FARMINGTON – In order to help students interested in the legal field get into professional practice more quickly and with less debt, the University of Maine at Farmington is partnering with the University of Maine School of Law in Portland to give students the opportunity to earn both their Bachelor’s degree and Juris Doctor law degree in only six years rather than seven.
UMF’s new 3+3 Accelerated Pre-Law Program provides qualified UMF students with ready access to a path to a professional law degree a year early while also saving a year’s worth of tuition and fees. The program is available this fall.
In addition, the program will help meet the state’s rising shortage of lawyers in Maine’s rural areas. According to data reported by the 2017 annual report of the Board of Overseers of the Bar, Maine counties, especially in the western part of the state, are experiencing a lawyer shortage at the same time as many lawyers are approaching retirement age.
“The shortage of Maine lawyers in the rural areas of the state has a serious impact on Maine citizens who need reliable access to legal services,” said Michael Schoeppner, UMF assistant professor of history and 3+3 APL program coordinator. “This program has the potential to help fill those gaps and provide UMF students interested in pursuing a career in law with a more-affordable head start.”

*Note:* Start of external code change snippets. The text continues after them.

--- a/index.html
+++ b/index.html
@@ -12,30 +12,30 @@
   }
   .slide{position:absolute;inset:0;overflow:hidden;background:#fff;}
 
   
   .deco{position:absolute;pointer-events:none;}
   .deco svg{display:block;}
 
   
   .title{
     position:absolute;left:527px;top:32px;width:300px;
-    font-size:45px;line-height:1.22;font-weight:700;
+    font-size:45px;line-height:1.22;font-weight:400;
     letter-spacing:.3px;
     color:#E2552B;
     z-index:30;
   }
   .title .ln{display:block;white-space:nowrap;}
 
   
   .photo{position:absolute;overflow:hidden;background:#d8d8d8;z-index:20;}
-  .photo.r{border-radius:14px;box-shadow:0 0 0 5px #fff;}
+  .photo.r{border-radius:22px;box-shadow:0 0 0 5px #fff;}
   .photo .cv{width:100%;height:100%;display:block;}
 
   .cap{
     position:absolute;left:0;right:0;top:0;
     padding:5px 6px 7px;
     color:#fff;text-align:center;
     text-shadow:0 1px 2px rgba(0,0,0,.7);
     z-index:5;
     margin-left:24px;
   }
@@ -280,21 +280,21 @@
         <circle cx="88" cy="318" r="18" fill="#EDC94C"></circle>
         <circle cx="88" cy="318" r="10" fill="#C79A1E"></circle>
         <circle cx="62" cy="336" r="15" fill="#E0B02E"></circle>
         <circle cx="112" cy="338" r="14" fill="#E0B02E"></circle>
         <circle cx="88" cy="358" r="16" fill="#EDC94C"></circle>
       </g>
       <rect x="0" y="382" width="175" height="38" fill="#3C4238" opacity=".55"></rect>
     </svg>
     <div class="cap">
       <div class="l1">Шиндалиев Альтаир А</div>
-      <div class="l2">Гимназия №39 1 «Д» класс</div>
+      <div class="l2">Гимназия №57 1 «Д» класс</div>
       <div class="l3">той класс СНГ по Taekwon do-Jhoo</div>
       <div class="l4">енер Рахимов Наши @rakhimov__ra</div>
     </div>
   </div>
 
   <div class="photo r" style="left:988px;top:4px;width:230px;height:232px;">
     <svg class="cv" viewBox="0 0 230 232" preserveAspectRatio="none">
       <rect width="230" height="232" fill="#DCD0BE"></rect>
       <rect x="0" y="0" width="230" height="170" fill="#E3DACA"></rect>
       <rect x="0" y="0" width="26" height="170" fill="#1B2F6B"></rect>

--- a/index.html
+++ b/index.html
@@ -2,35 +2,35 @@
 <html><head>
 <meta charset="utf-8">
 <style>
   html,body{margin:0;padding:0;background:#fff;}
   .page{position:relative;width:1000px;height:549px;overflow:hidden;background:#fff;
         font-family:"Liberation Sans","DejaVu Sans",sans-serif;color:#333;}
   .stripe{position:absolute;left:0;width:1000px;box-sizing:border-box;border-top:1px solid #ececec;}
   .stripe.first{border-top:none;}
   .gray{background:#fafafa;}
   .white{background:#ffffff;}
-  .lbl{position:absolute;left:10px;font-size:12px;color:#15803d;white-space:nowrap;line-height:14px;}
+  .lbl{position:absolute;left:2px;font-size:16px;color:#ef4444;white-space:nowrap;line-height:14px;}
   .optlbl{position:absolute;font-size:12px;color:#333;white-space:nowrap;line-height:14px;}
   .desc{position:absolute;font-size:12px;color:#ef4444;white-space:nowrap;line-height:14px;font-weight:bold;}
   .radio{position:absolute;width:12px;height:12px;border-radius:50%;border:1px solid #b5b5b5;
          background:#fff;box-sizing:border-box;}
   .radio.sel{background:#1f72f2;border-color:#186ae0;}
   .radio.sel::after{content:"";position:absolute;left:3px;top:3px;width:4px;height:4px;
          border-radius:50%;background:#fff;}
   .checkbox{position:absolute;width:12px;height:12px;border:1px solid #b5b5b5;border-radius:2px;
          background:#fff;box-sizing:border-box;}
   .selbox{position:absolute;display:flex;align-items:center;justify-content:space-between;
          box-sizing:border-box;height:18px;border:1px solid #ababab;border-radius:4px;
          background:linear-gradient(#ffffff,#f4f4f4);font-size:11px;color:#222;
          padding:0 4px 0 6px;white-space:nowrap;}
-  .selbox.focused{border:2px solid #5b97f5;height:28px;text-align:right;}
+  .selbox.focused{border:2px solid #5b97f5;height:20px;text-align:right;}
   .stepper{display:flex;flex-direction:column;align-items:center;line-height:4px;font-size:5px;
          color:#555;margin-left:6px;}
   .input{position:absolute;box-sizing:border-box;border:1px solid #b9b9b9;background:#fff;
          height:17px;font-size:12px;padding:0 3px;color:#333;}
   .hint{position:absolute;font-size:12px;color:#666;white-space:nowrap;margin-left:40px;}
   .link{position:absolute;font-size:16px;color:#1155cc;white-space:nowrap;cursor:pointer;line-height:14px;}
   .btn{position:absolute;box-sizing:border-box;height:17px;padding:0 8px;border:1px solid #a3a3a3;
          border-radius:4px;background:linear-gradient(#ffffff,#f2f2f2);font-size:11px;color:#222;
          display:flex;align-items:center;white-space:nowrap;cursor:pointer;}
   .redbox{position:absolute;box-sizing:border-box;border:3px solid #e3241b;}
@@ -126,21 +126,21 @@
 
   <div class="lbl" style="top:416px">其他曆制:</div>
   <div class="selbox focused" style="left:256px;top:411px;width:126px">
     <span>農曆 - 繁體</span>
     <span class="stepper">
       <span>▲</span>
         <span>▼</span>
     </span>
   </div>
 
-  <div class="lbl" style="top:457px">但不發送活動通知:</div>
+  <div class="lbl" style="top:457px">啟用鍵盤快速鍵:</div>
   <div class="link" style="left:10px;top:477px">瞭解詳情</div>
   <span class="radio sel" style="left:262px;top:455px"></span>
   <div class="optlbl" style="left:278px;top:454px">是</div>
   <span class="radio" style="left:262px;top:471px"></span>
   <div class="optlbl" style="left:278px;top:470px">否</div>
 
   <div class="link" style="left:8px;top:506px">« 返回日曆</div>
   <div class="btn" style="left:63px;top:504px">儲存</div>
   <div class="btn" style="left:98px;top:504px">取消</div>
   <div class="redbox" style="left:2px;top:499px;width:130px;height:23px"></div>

The new program allows UMF undergraduates in their junior year to apply for admission to the Maine Law Juris Doctor Program and for qualified applicants to be enrolled at the Law School for their senior year.
“UMF’s liberal arts education provides a strong foundation for pre-professional studies, especially the study of law,” said Eric C. Brown, interim UMF president. “This new collaboration between UMF and the University of Maine School of Law creates a bridge for students between our quality well-rounded and wide-ranging education and their law career aspirations.
Some of the undergraduate qualifications for the program include, maintaining a GPA of 3.5, being in good academic standing, achieving an acceptable score on the LSAT, and providing a letter of recommendation from the UMF program coordinator. Students who successfully complete their first year in the Maine Law program will receive their UMF bachelor’s degree in their chosen major and be on their way to their law degree.
“The 3+3 Accelerated Pre-Law Program will enable students at the University of Maine at Farmington to pursue the study of law earlier and with less cost,” said Danielle Conway, dean and professor at the University of Maine School of Law. “We are thrilled to collaborate with UMF to encourage more students to enter the legal profession, and also to raise awareness about the significance of the rule of law in supporting all of our communities in Maine.”
Once enrolled at Maine Law, students will begin taking courses in Civil Procedure, Criminal and Constitutional Law, Property, Torts, Contracts and Legal Research and Writing.
To help students learn more about law school in general and UMF’s new 3+3 Accelerated Pre-Law Program, Caroline Wilshusen, associate dean for admissions at Maine Law, will be holding an information session from 12-1 p.m., Wednesday, Oct. 10, in Room 105, in the Roberts Learning Center on the UMF campus.
“We are excited to partner with the University of Maine at Farmington to create a pathway for students to a law degree,“ said Caroline Wilshusen, associate dean for admissions at Maine Law. “Our alumni are leaders throughout the State of Maine as well as community innovators and this is an opportunity to support students, as undergraduates, to those roles in their communities.”
For more information, visit the UMF website at: https://www.umf.maine.edu/academics/programs/33-accelerated-pre-law/
The University of Maine System is increasingly pursuing partnerships to tackle Maine’s top workforce challenges. Earlier this month, Maine’s public universities announced a plan to double nursing enrollment to reverse a state shortage and in November voters will be asked to approve Question 4, a $49 million infrastructure bond that will expand education and training across the System to produce more in-demand healthcare, teaching and STEM professionals.